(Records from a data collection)
BEGIN

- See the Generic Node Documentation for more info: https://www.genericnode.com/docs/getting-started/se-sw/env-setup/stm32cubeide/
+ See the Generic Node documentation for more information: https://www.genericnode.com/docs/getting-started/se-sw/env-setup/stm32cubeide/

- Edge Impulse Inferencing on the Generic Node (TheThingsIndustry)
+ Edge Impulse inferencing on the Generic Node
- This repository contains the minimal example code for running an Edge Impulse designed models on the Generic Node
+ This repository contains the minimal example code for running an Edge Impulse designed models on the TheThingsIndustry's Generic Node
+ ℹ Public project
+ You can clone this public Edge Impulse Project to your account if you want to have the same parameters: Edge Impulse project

END

DESCRIPTION OF THE TASK: Your reply should contain each entry, copied without alteration.

SOLUTION FOR THIS PROBLEM:
- See the Generic Node Documentation for more info: https://www.genericnode.com/docs/getting-started/se-sw/env-setup/stm32cubeide/
+ See the Generic Node documentation for more information: https://www.genericnode.com/docs/getting-started/se-sw/env-setup/stm32cubeide/

- Edge Impulse Inferencing on the Generic Node (TheThingsIndustry)
+ Edge Impulse inferencing on the Generic Node
- This repository contains the minimal example code for running an Edge Impulse designed models on the Generic Node
+ This repository contains the minimal example code for running an Edge Impulse designed models on the TheThingsIndustry's Generic Node
+ ℹ Public project
+ You can clone this public Edge Impulse Project to your account if you want to have the same parameters: Edge Impulse project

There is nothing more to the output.